The reason for this approach is that the SWP
conference organisers mainly wanted to use this Respect rally to be able
to claim that they were being ‘inclusive’ and attempting to build a
representative trade union activists network. They also wanted – as the
Communist Party (CP) used to do in the past – to use left leaders on
their platform to give them a credibility that they would otherwise not
achieve. Although correct to give a platform to left union leaders, like
the PCS civil service union general secretary, Mark Serwotka, and the
Fire Brigades Union general secretary, Matt Wrack, the SWP’s approach,
again like the CP of old, avoids putting positive demands on the left
union leaders or, when necessary, criticising them.
Mark Serwotka told the conference that what is
needed is active broad left-type organisations within the unions – like
Left Unity in the PCS – to hold left leaderships to account. This is
correct, but there was no sign of any such initiative emanating from the
Respect event. And the conference also represented a lost opportunity in
the process of building a campaign to establish a new mass workers’
party. Instead, the session on the crisis in political representation
took the form of a rally designed to show how bad New Labour is – on
which there would be little disagreement – and that the alternative,
therefore, is Respect.
Even Mark Serwotka, while saying there needed to be
debate on the alternative to New Labour, ended his speech by urging
people to join Respect. Is this a sign that – contrary to previous
statements that a new vehicle for workers’ representation would need to
be a coalition of broader forces – he now thinks that Respect is the
alternative?
If that is the attitude of the organisers, and the
17-strong steering committee appointed by the conference, then that
effectively rules out co-operating with the other initiatives such as
the RMT shop stewards’ network conference planned for next spring and
the CNWP conference scheduled for 31 March 2007.

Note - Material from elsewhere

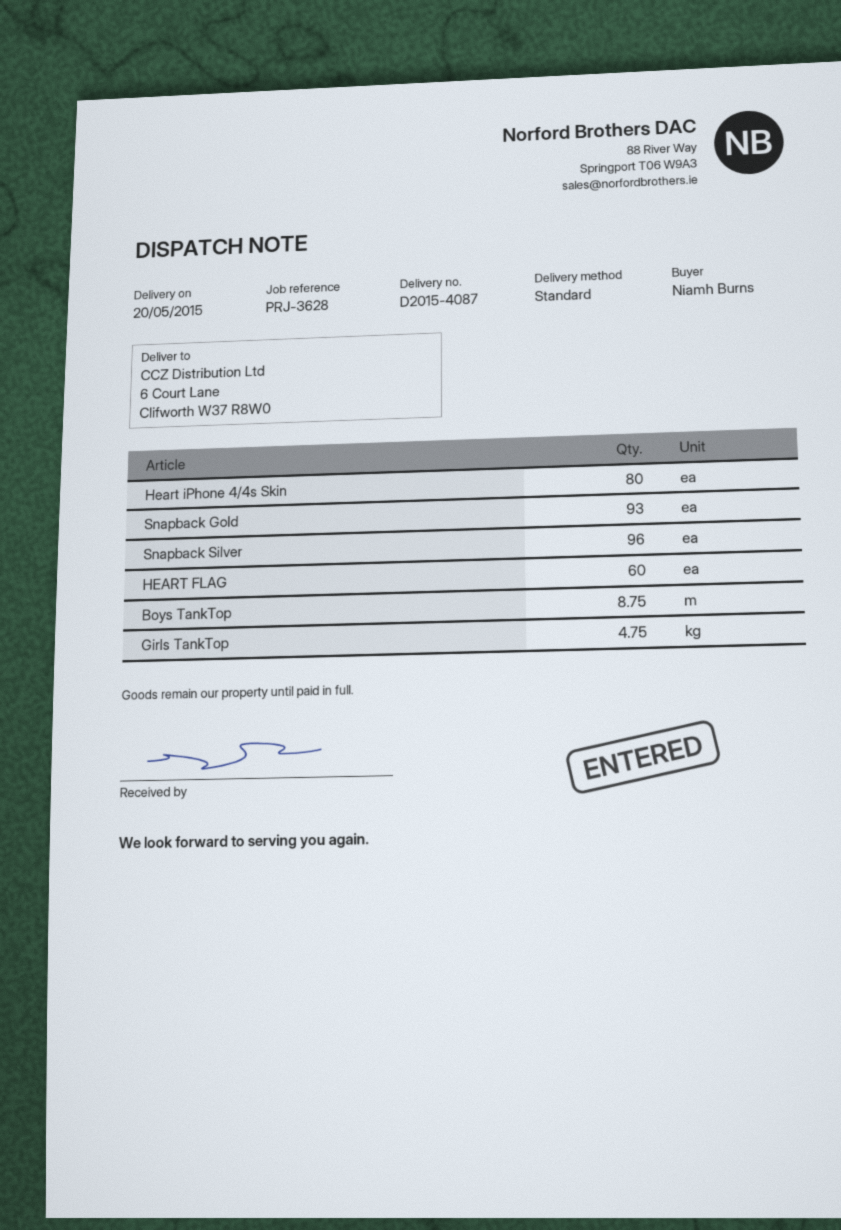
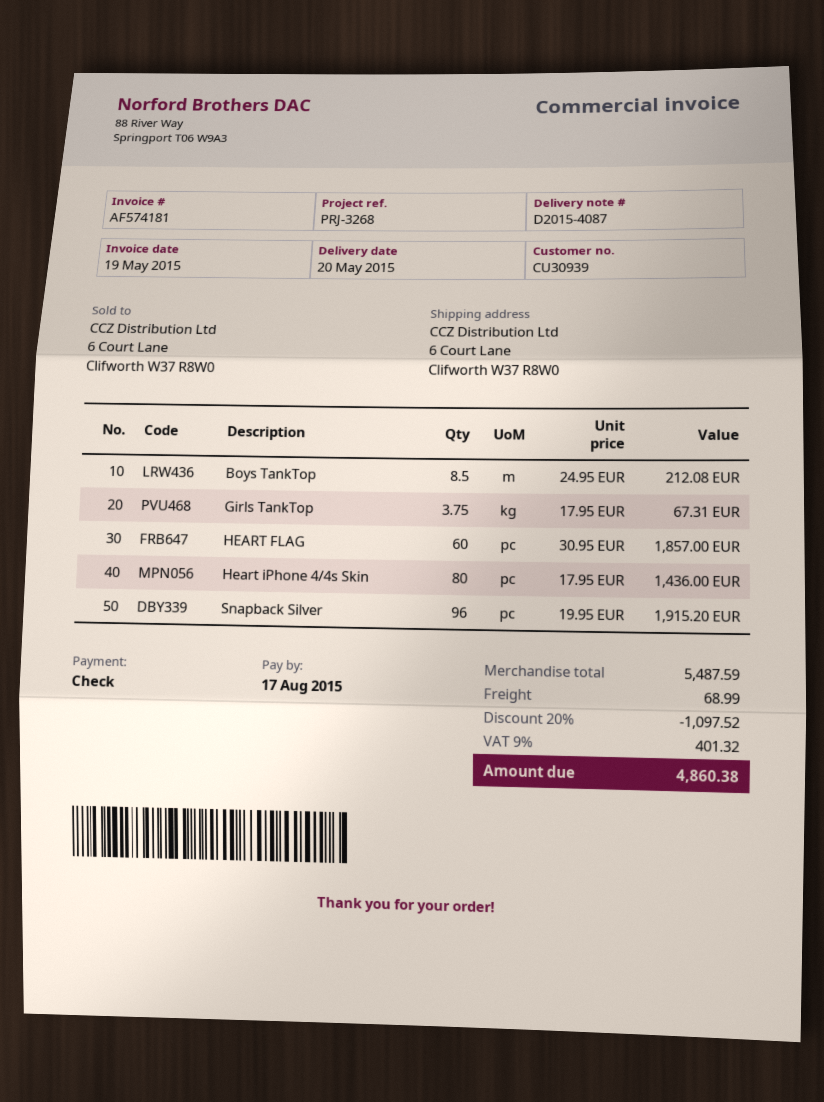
reference: PRJ-3628 -> PRJ-3268
Snapback Gold: 93 -> none
Boys TankTop: 8.75 -> 8.5
Girls TankTop: 4.75 -> 3.75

Whilst a greater degree of co-operation between the
campaigns is desirable – and will be strived for by Socialist Party
members and CNWP supporters – the key to progressing things forward will
not be the attempts of Respect to present themselves as the fully-formed
alternative to New Labour. Instead, it will be objective events –
particularly the growing crisis of the Labour government – and the
desire of all those trade unionists, socialists and community
campaigners to forge an inclusive, democratic alternative that fights to
genuinely represent all working people against the capitalist system and
addresses the crisis in working-class political representation.